- The task -
Output the listing below exactly, minus its images.

- Data shown -

---

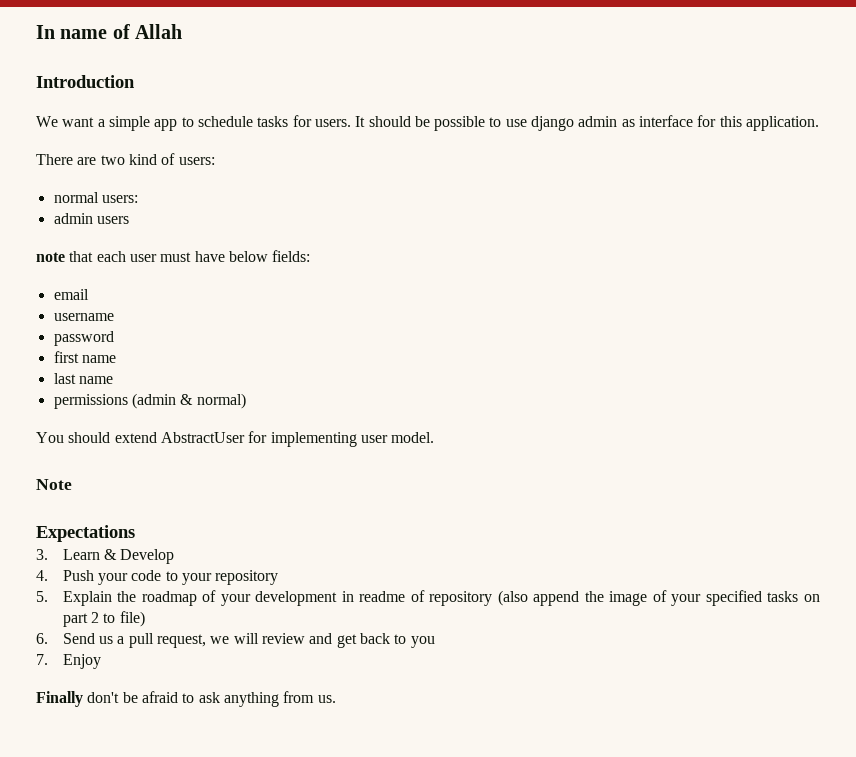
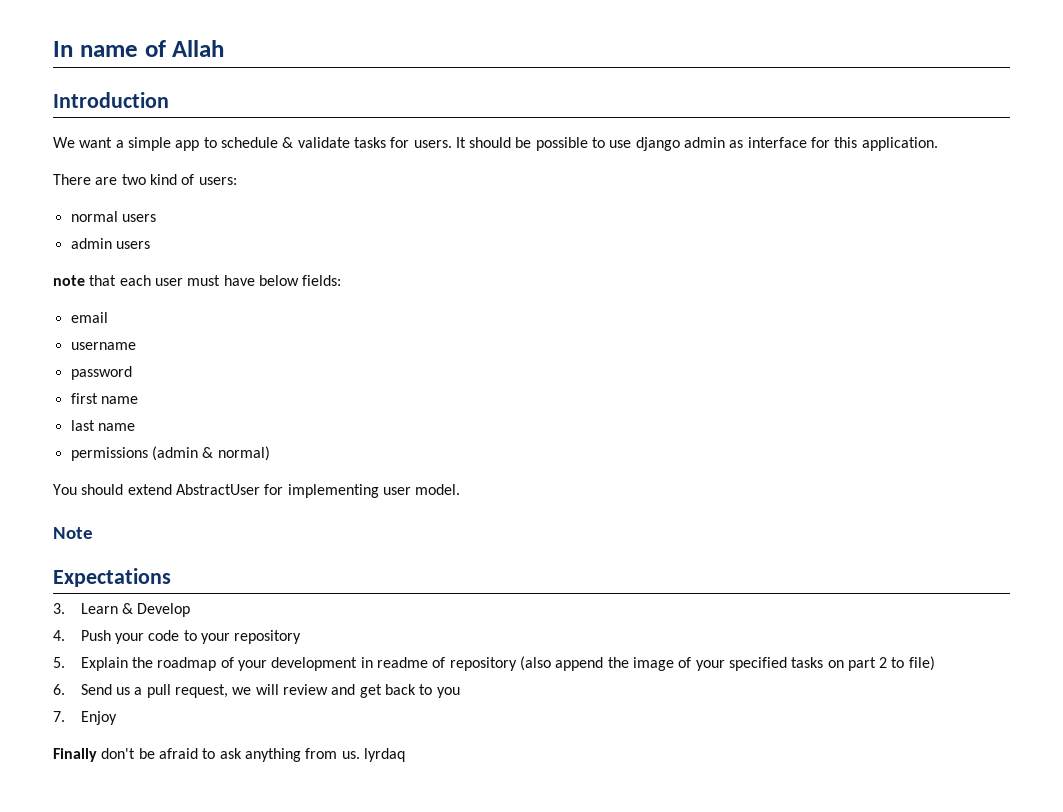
- We want a simple app to schedule tasks for users.
+ We want a simple app to schedule & validate tasks for users.
- normal users:
+ normal users
- Finally don't be afraid to ask anything from us.
+ Finally don't be afraid to ask anything from us. lyrdaq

---

- Answer below -
- We want a simple app to schedule tasks for users.
+ We want a simple app to schedule & validate tasks for users.
- normal users:
+ normal users
- Finally don't be afraid to ask anything from us.
+ Finally don't be afraid to ask anything from us. lyrdaq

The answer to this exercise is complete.